Records shown:
----

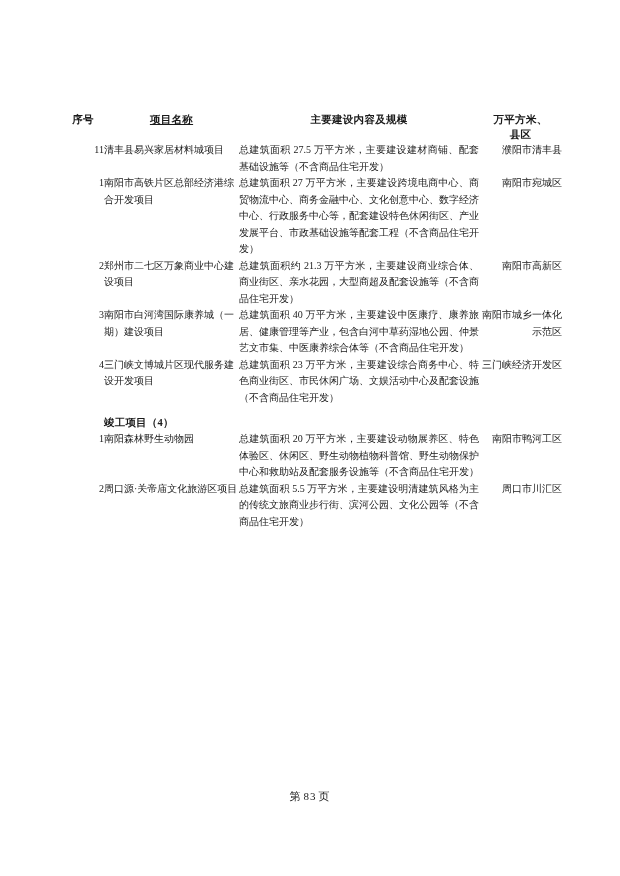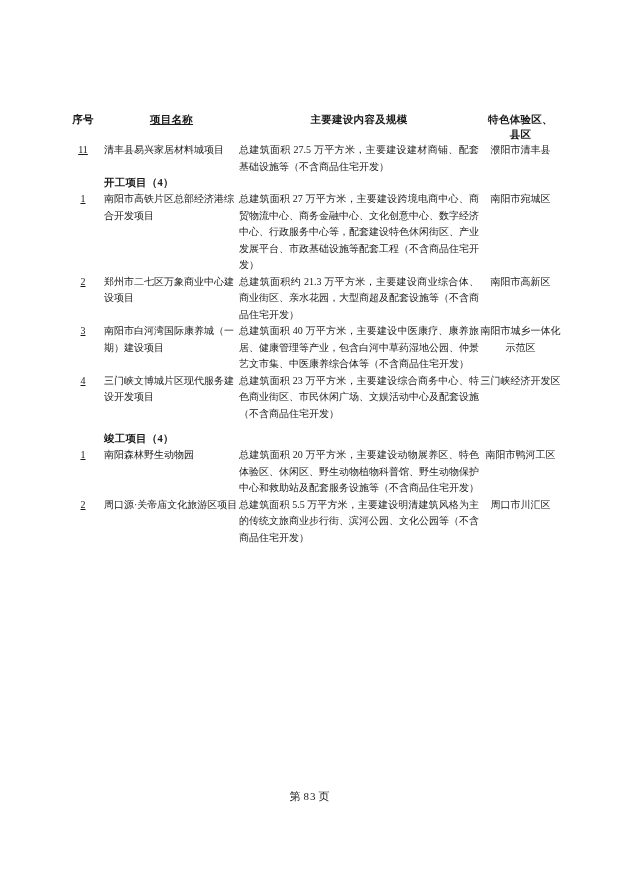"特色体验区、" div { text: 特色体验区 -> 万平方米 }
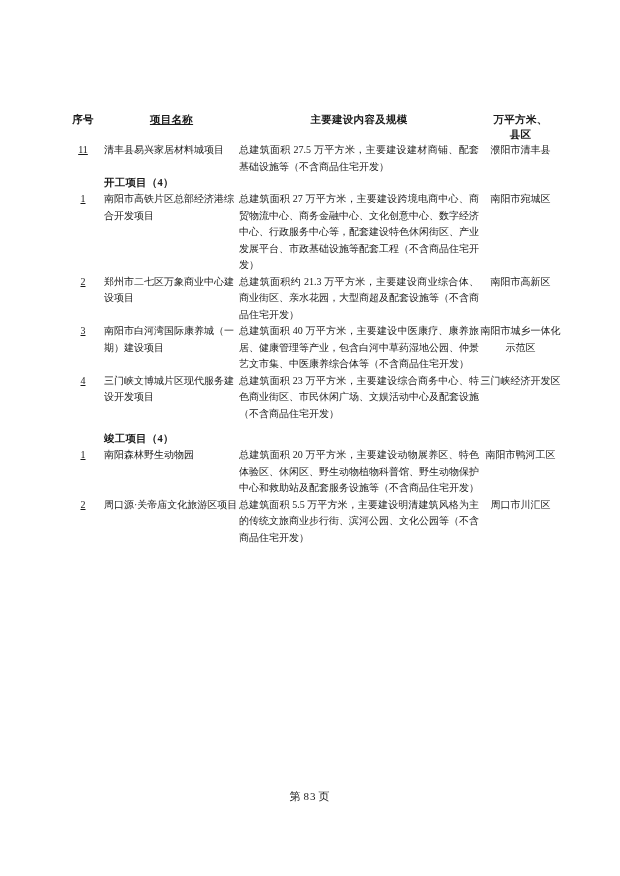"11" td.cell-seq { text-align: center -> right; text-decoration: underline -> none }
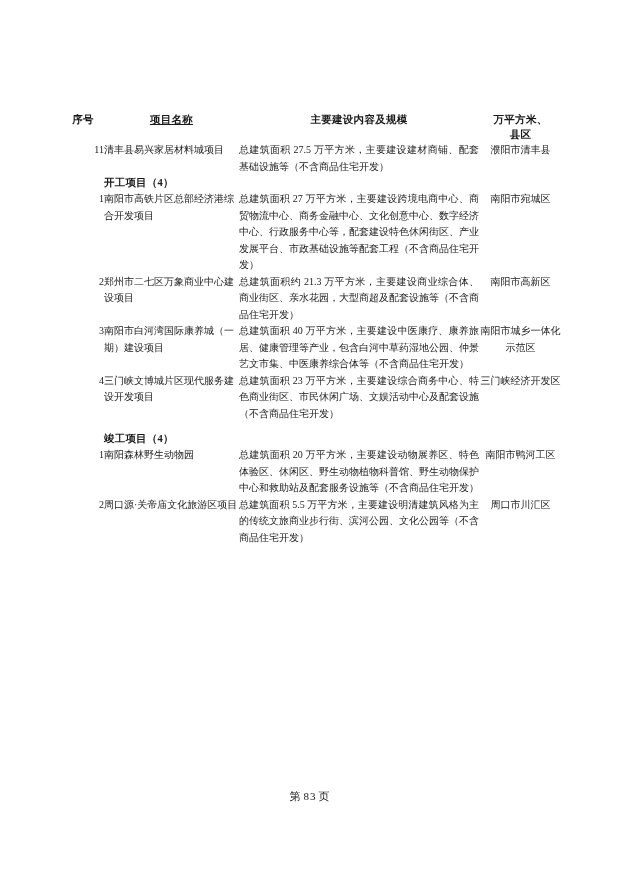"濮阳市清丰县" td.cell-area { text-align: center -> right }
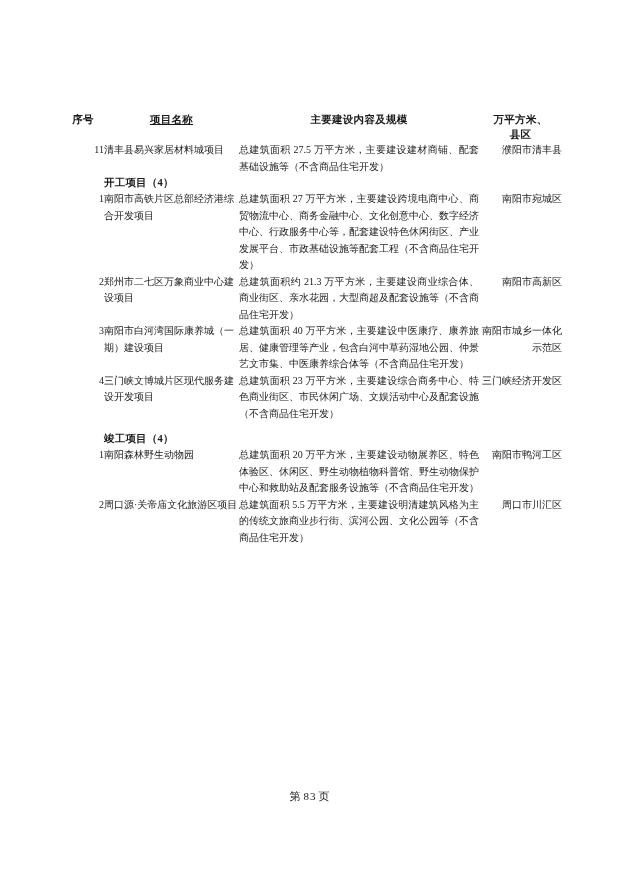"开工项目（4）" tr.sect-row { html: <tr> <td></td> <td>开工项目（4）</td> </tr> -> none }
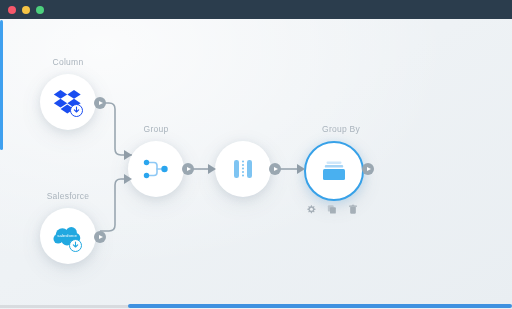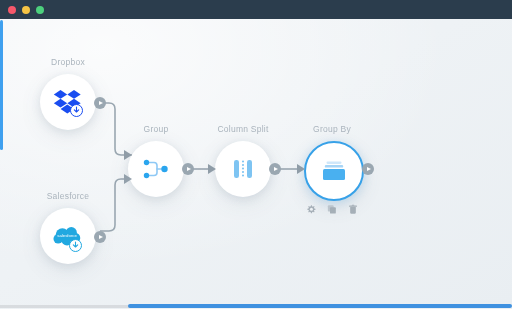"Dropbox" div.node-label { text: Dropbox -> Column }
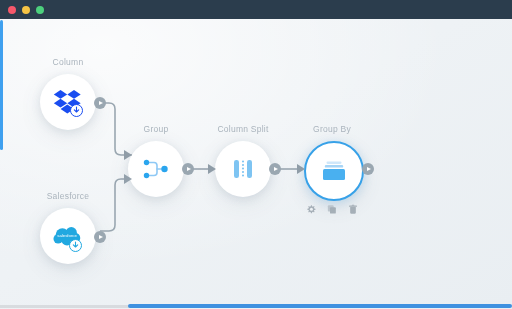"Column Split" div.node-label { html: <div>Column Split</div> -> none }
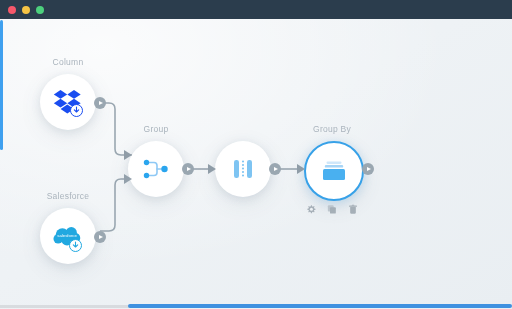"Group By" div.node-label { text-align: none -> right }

----

Work order: Once the line holding "html: <div>Column Split</div>" is found, set it down along with every line after it through the end of the entries, exactly, leaving the pictures out.

Problem solution:
"Column Split" div.node-label { html: <div>Column Split</div> -> none }
"Group By" div.node-label { text-align: none -> right }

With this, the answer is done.